Looking back, I'm pretty sure she understood more English than she let on. She was a smart woman, though how much formal education she had in Korea I never knew. There's really little I know of her life in Korea. All I have are a few precious stories told by aunts and uncles, filtered through hazy memories of my childhood. And yet they still fit easily with the image of the woman I knew, her quiet resolve, intimidating to some but comforting to those closest to her, along with her sense of humor and mischief, only known to a few.

What I do know is at some point she taught herself to read and write, that she had memorized countless hymns and read her Bible daily, and she had somehow adjusted, seamlessly it seemed, to a new life in America, watching her favorite Bob Barker on the Price is Right, occasionally enjoying the gravy and mashed potatoes at Kentucky Fried Chicken, and eventually in her eighties, learning just enough to sign her name in English and state that Bill Clinton was the president to become a United States citizen on her first attempt.

She was and still is in my memory, the woman I admired so much because I was nothing like her. She loved the peace and security of building a life at home, and she had a green thumb (that unfortunately I never inherited) as evidenced by the overflowing rose bushes and giant zucchini plants in the backyard of our Chicago bungalow.
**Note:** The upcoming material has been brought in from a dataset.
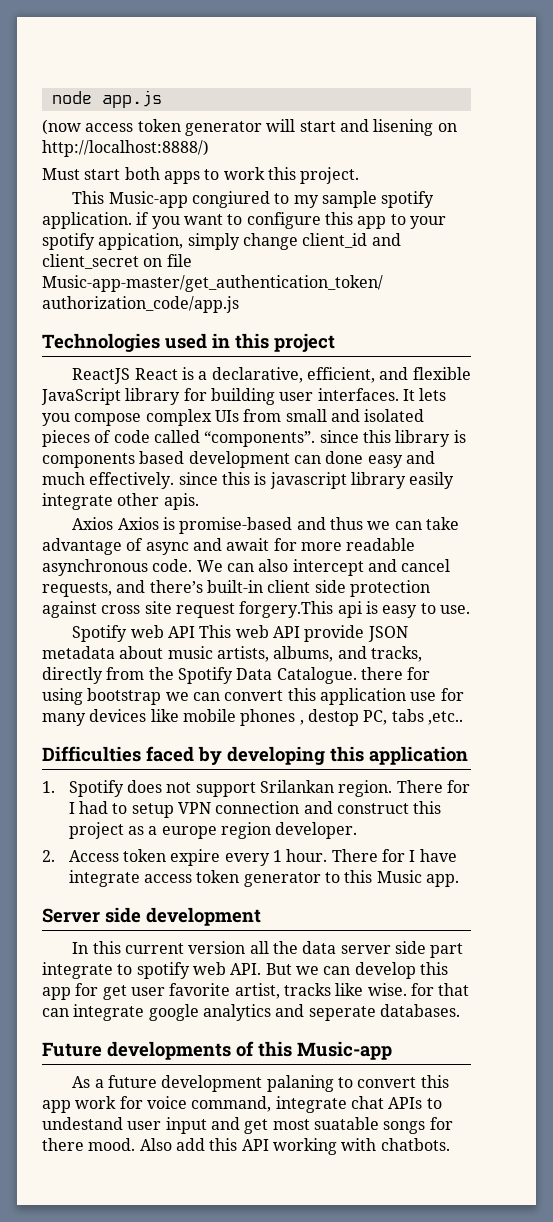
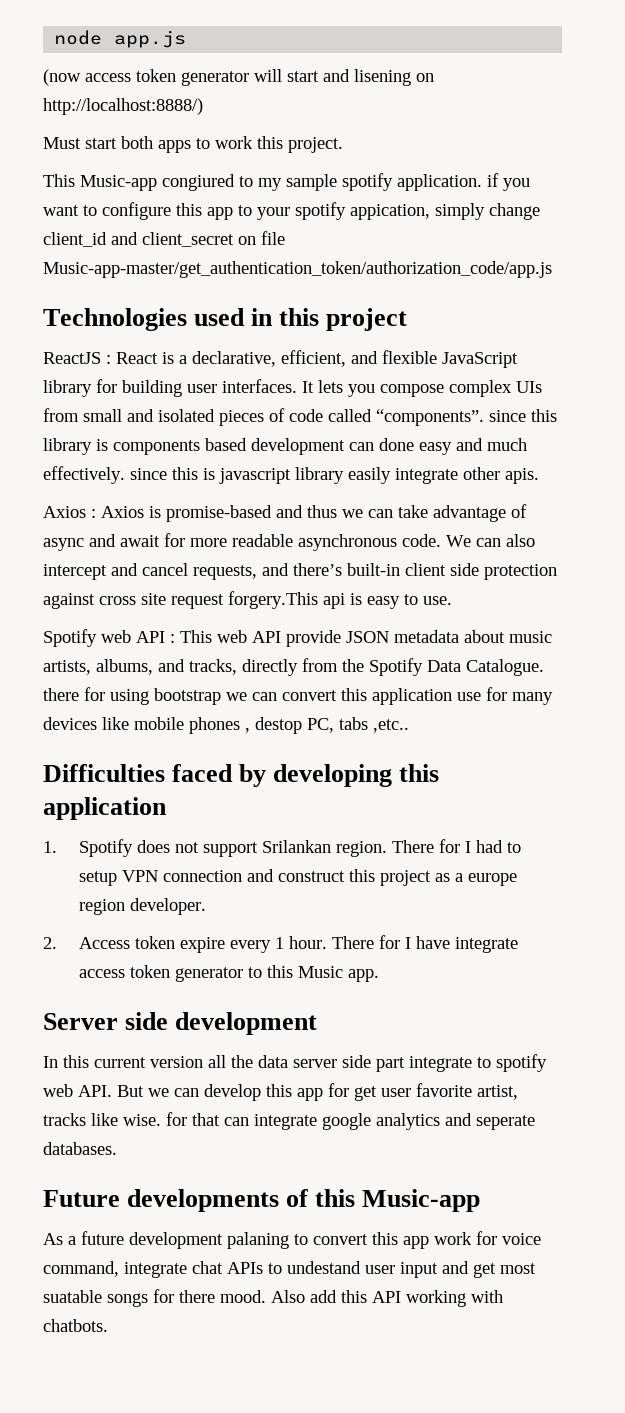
(131, 376) none -> [106,355,111,364] :
(114, 523) none -> [91,509,96,518] :
(195, 632) none -> [170,634,175,643] :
She never learned to drive, but somehow didn't appear lonely or isolated, even when we moved to the suburbs where public transportation was not readily available, and the neighbors were all at work and we were at school every day. 

I don't remember her having much of an active social life, though there are a number of pictures of her in younger years going on trips to the Grand Canyon and Niagara Falls with other Korean grandmothers. In that typically self-centered view that children tend to have, my grandmother existed only in my world as the person always there for me and my sister. She was simply always present, always at home, while my parents were working hard to support us. After school, in the evenings, on weekends, at church, on our family vacations, there she was, never hovering or overly involved, and yet her physical presence was just enough reassurance to know that we would never have to be alone.

It's these kind of memories that made me want to stay at home full-time when HJ first came into our lives. I so wanted to create that sense of safety and assurance for my children, to be the person that was always there for them, to be the first person welcoming them as they got off the school bus, even if there were no fresh-baked chocolate chip cookies waiting. Despite how much I admired my grandmother's simplicity and contentment with who she was and her place in the world, the first few months of being at home with HJ only confirmed that I had not magically transformed into the strong woman that my grandmother had always been. Even with all the freedom and convenience of modern life, I found I had no idea how to recreate the life that I had so loved growing up with her.

After four years of trying to figure out what being a stay-at-home, work-from-home mom means these days, I still have to remind myself how easy I have it in comparison, how much my grandmother and parents sacrificed for us, all without complaint or desire for acknowledgment. Though so much has changed, I'm sure that raising kids was no easier back then. I can only hope that a small measure of who my grandmother was somehow passed to me through all the years of observing her and simply being in her presence. Whenever I feel that the seemingly tedious moments of daily life are unimportant or don't amount too much, I'm going to take a long look at this picture of my grandmother and her garden, and remember how unimaginably difficult parts of her life had been, and yet how beautiful she managed to make it in the end.